Utilize Generators For Stocksim Pipelines

Beginner

This tutorial is from open-source community. Access the source code

Introduction

In this lab, you will learn how to leverage Python generators to build efficient data processing pipelines. Generators are a potent Python feature that enables on-demand data production, eliminating the need to store all data in memory simultaneously. You'll discover how to connect generators to create data processing workflows akin to Unix pipes.

The objectives of this lab are to understand the fundamentals of generator-based processing pipelines, create data processing workflows using Python generators, and filter and format real-time data streams. The ticker.py file will be created during this lab. Note that for this exercise, the stocksim.py program should be running in the background, and you'll use the follow() function from a previous exercise.

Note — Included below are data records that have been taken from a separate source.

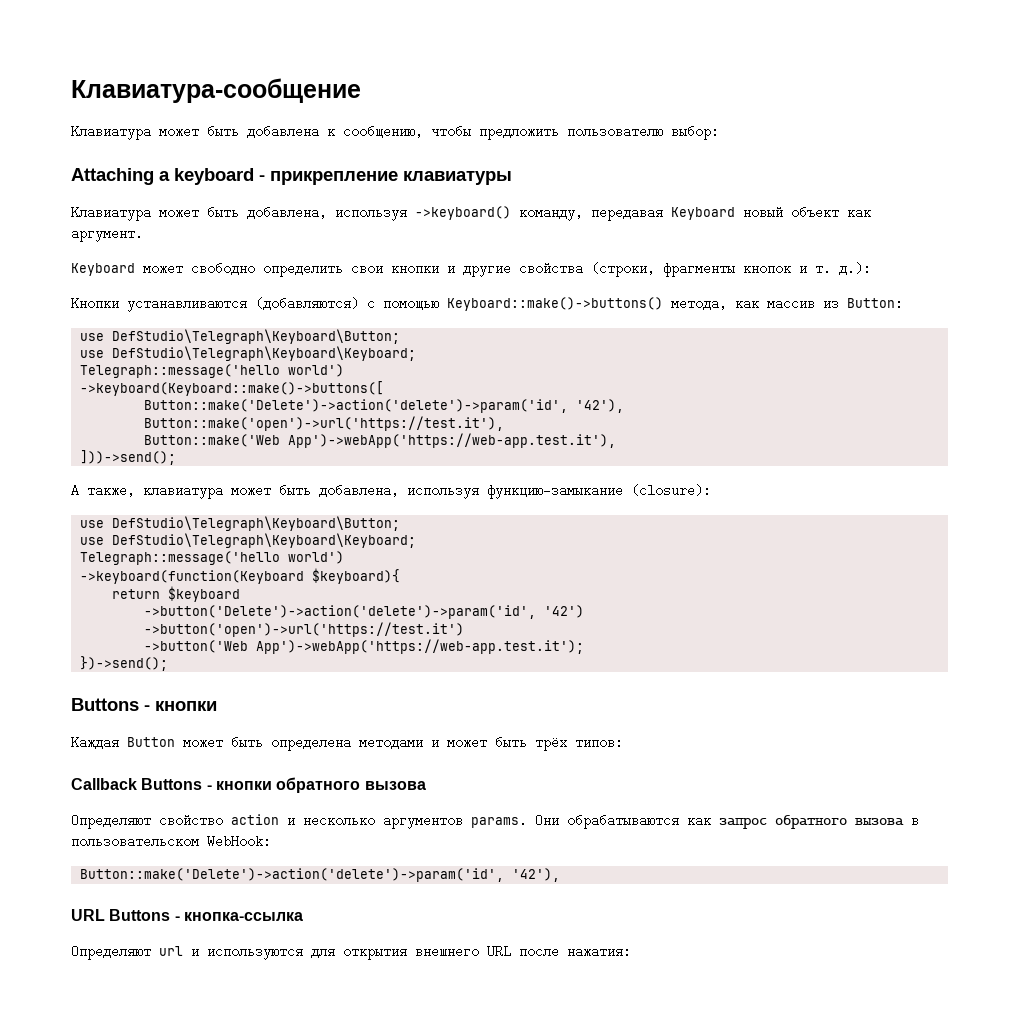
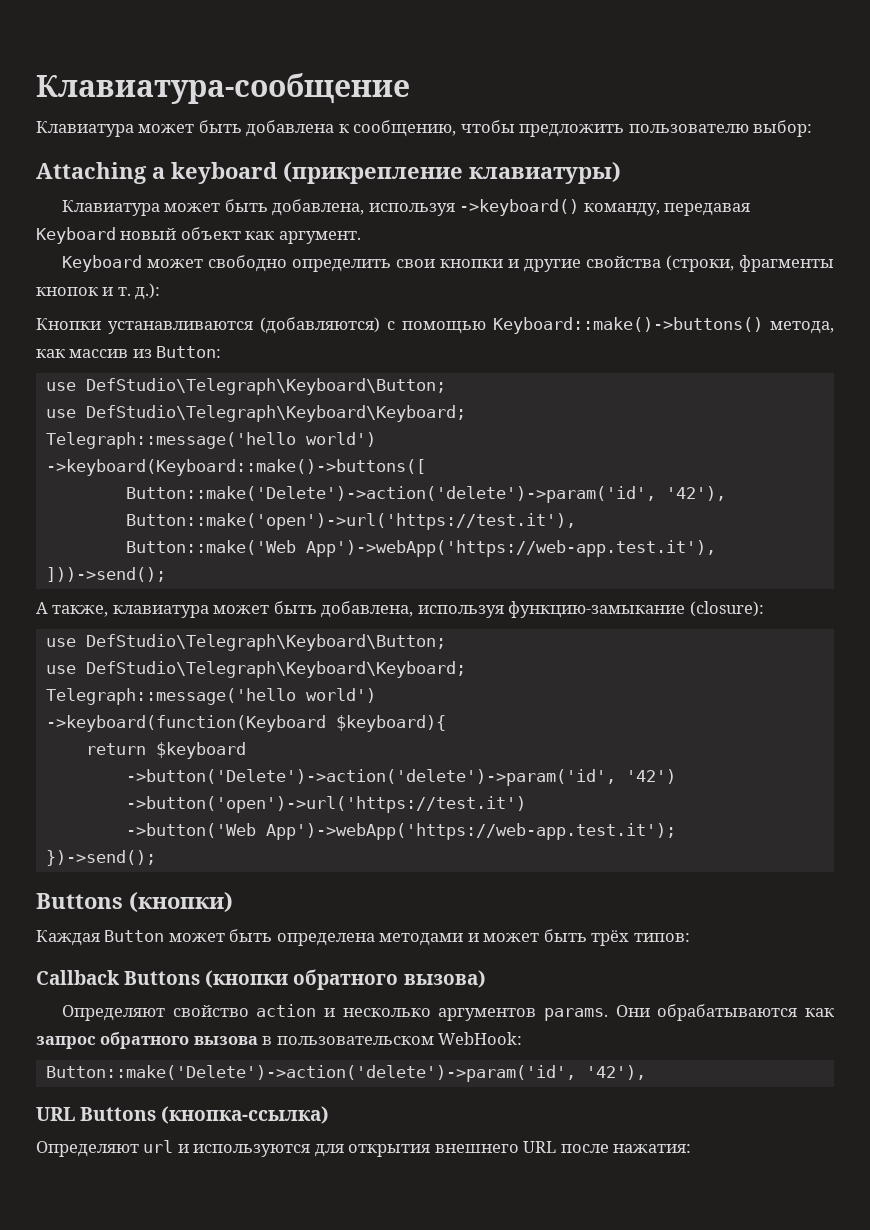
- Attaching a keyboard - прикрепление клавиатуры
+ Attaching a keyboard (прикрепление клавиатуры)
  })->send();
- Buttons - кнопки
+ Buttons (кнопки)
- Callback Buttons - кнопки обратного вызова
+ Callback Buttons (кнопки обратного вызова)
- URL Buttons - кнопка-ссылка
+ URL Buttons (кнопка-ссылка)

Basic Generator Pipeline with CSV Data

In this step, we're going to learn how to create a basic processing pipeline using generators. But first, let's understand what generators are. Generators are a special type of iterator in Python. Unlike regular iterators that might load all data into memory at once, generators generate values on-demand. This is extremely useful when dealing with large data streams because it saves memory. Instead of having to store the entire dataset in memory, the generator produces values one by one as you need them.

Understanding Generators

A generator is essentially a function that returns an iterator. When you iterate over this iterator, it produces a sequence of values. The way you write a generator function is similar to a regular function, but there's a key difference. Instead of using the return statement, a generator function uses the yield statement. The yield statement has a unique behavior. It pauses the function and saves its current state. When the next value is requested, the function continues from where it left off. This allows the generator to produce values incrementally without having to start from the beginning every time.

Using the follow() Function

The follow() function you created earlier works in a similar way to the Unix tail -f command. The tail -f command continuously monitors a file for new content, and so does the follow() function. Now, let's use it to create a simple processing pipeline.

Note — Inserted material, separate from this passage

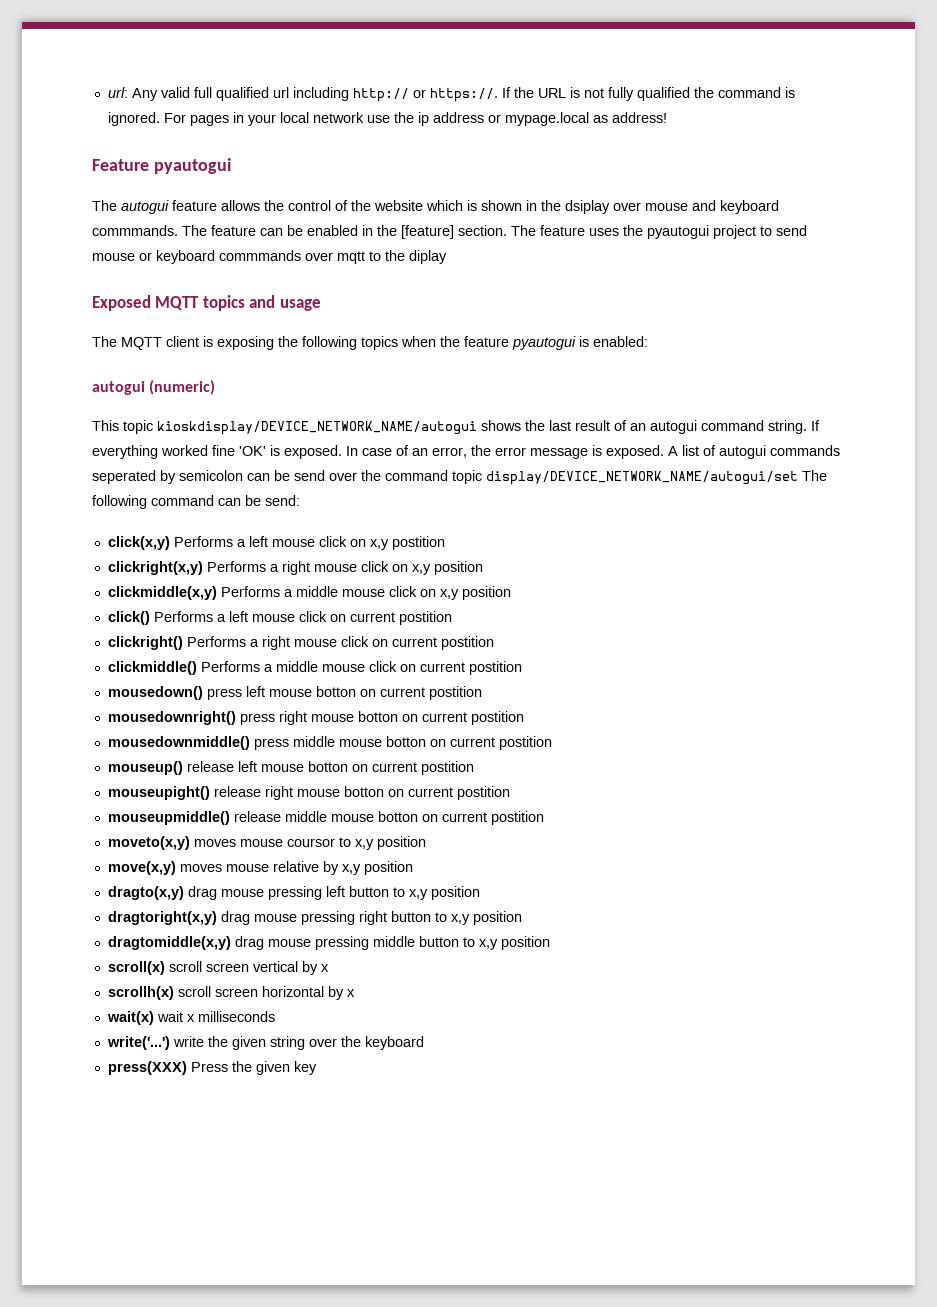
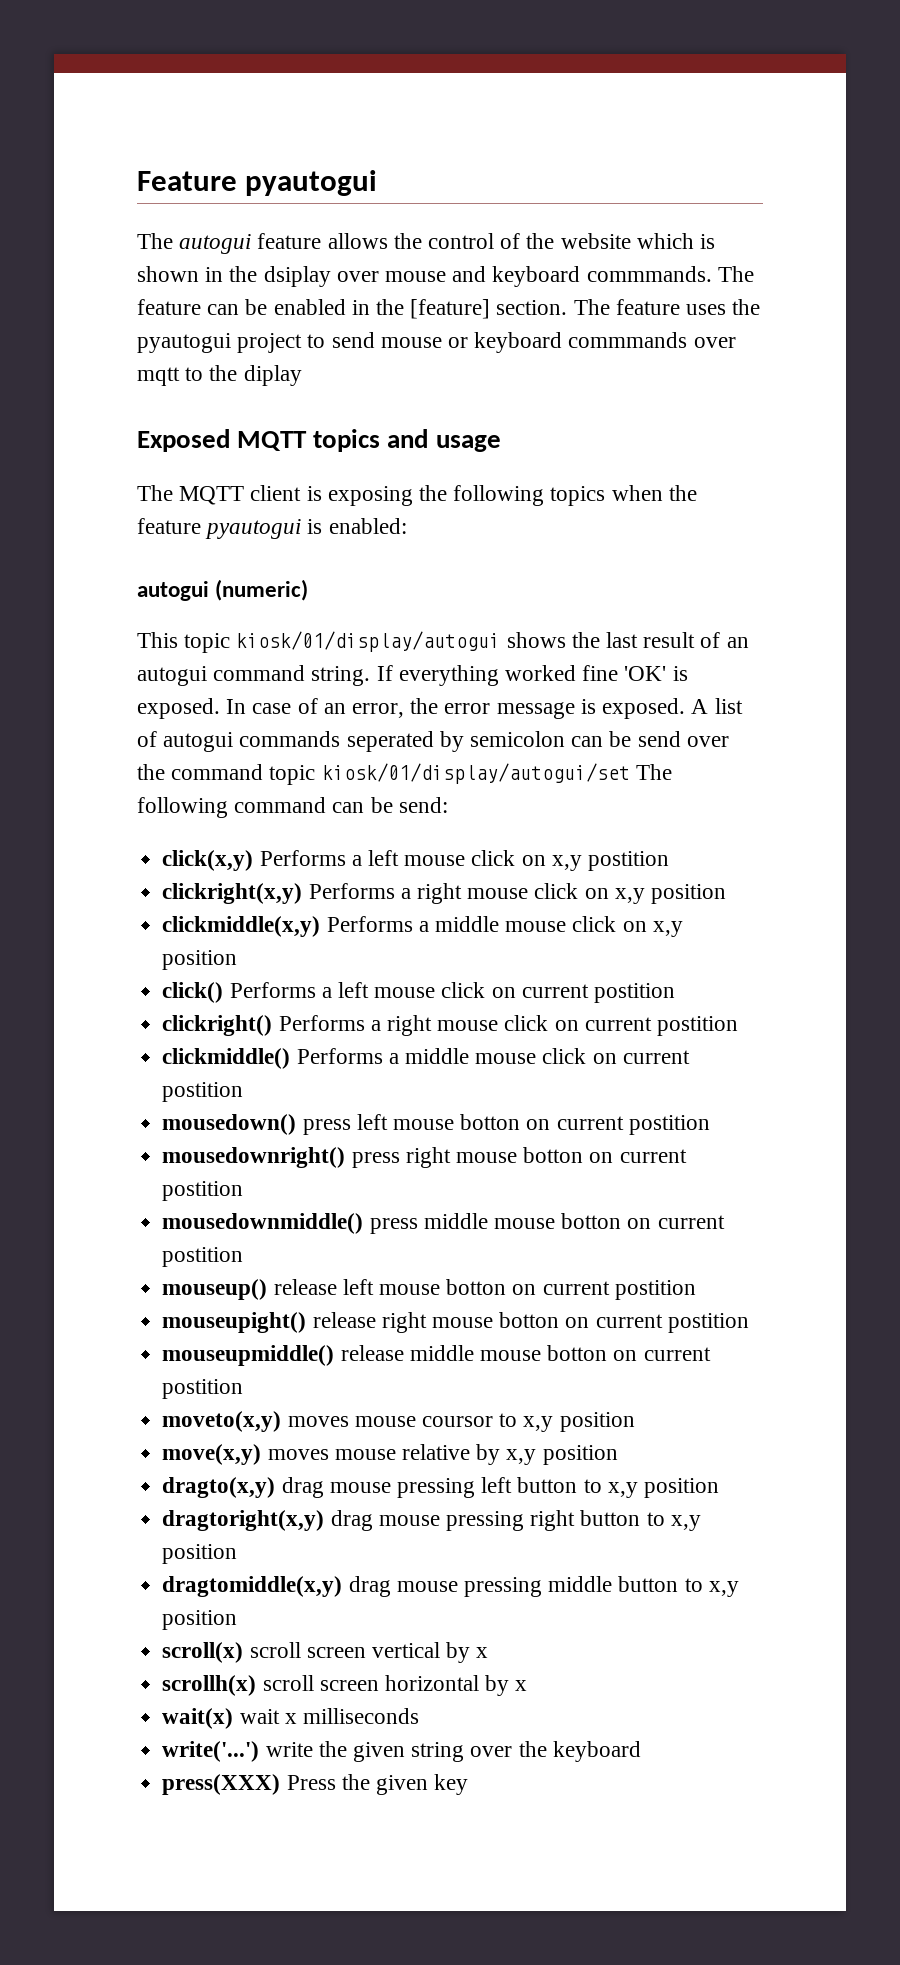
- url: Any valid full qualified url including http:// or https://. If the URL is not fully qualified the command is ignored. For pages in your local network use the ip address or mypage.local as address!
- This topic kioskdisplay/DEVICE_NETWORK_NAME/autogui shows the last result of an autogui command string.
+ This topic kiosk/01/display/autogui shows the last result of an autogui command string.
- A list of autogui commands seperated by semicolon can be send over the command topic display/DEVICE_NETWORK_NAME/autogui/set The following command can be send:
+ A list of autogui commands seperated by semicolon can be send over the command topic kiosk/01/display/autogui/set The following command can be send:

Step 1: Open a new terminal window

First, open a new terminal window in the WebIDE. You can do this by going to Terminal → New Terminal. This new terminal will be where we'll run our Python commands.

Step 2: Start a Python interactive shell

Once the new terminal is open, start a Python interactive shell. You can do this by entering the following command in the terminal:

python3

The Python interactive shell allows you to run Python code line by line and see the results immediately.

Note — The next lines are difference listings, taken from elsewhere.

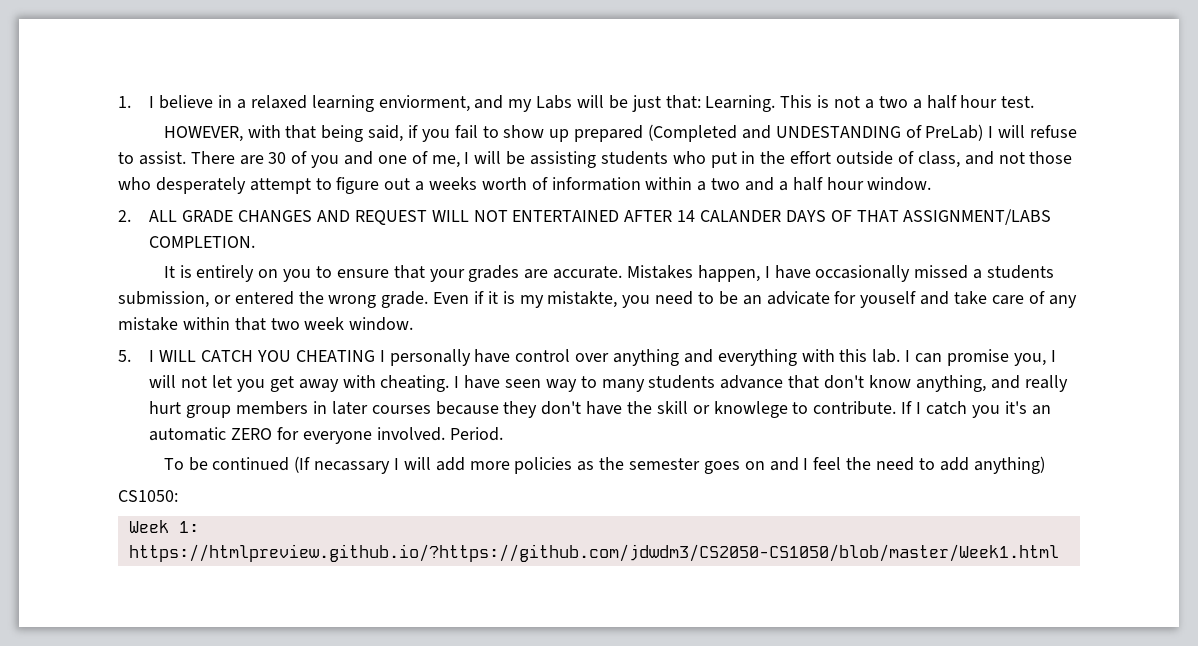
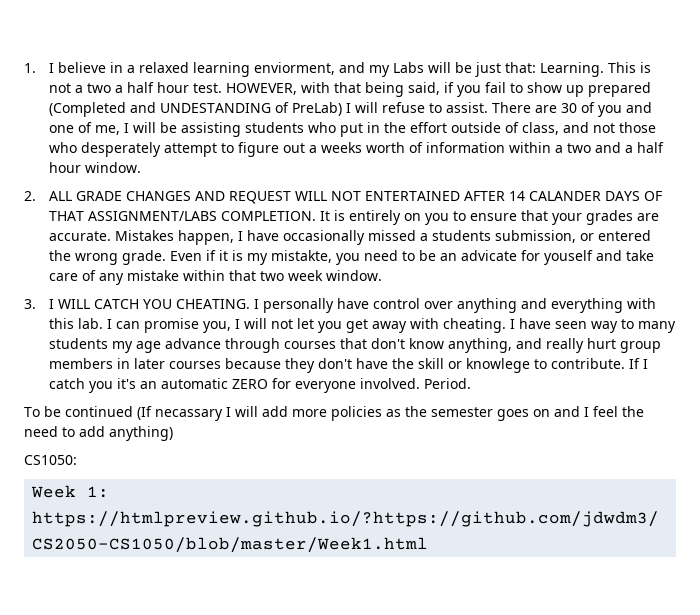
- This is not a two a half hour test.
- HOWEVER, with that being said, if you fail to show up prepared (Completed and UNDESTANDING of PreLab) I will refuse to assist.
+ This is not a two a half hour test. HOWEVER, with that being said, if you fail to show up prepared (Completed and UNDESTANDING of PreLab) I will refuse to assist.
- 2. ALL GRADE CHANGES AND REQUEST WILL NOT ENTERTAINED AFTER 14 CALANDER DAYS OF THAT ASSIGNMENT/LABS COMPLETION.
- It is entirely on you to ensure that your grades are accurate.
+ 2. ALL GRADE CHANGES AND REQUEST WILL NOT ENTERTAINED AFTER 14 CALANDER DAYS OF THAT ASSIGNMENT/LABS COMPLETION. It is entirely on you to ensure that your grades are accurate.
- 5. I WILL CATCH YOU CHEATING I personally have control over anything and everything with this lab.
+ 3. I WILL CATCH YOU CHEATING. I personally have control over anything and everything with this lab.
- I have seen way to many students advance that don't know anything, and really hurt group members in later courses because they don't have the skill or knowlege to contribute.
+ I have seen way to many students my age advance through courses that don't know anything, and really hurt group members in later courses because they don't have the skill or knowlege to contribute.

Step 3: Import the follow function and set up the pipeline

Now, we'll import the follow function and set up a basic pipeline to read the stock data. In the Python interactive shell, enter the following code:

>>> from follow import follow
>>> import csv
>>> lines = follow('stocklog.csv')
>>> rows = csv.reader(lines)
>>> for row in rows:
...     print(row)
...

Here's what each line does:

  • from follow import follow: This imports the follow function from the follow module.
  • import csv: This imports the csv module, which is used to read and write CSV files in Python.
  • lines = follow('stocklog.csv'): This calls the follow function with the file name stocklog.csv. The follow function returns a generator that yields new lines as they're added to the file.
  • rows = csv.reader(lines): The csv.reader() function takes the lines generated by the follow function and parses them into rows of CSV data.
  • The for loop iterates through these rows and prints each one.

Step 4: Check the output

After running the code, you should see output similar to this (your data will vary):

['BA', '98.35', '6/11/2007', '09:41.07', '0.16', '98.25', '98.35', '98.31', '158148']
['AA', '39.63', '6/11/2007', '09:41.07', '-0.03', '39.67', '39.63', '39.31', '270224']
['XOM', '82.45', '6/11/2007', '09:41.07', '-0.23', '82.68', '82.64', '82.41', '748062']
['PG', '62.95', '6/11/2007', '09:41.08', '-0.12', '62.80', '62.97', '62.61', '454327']
...

This output indicates that you've successfully created a data pipeline. The follow() function generates lines from the file, and these lines are then passed to the csv.reader() function, which parses them into rows of data.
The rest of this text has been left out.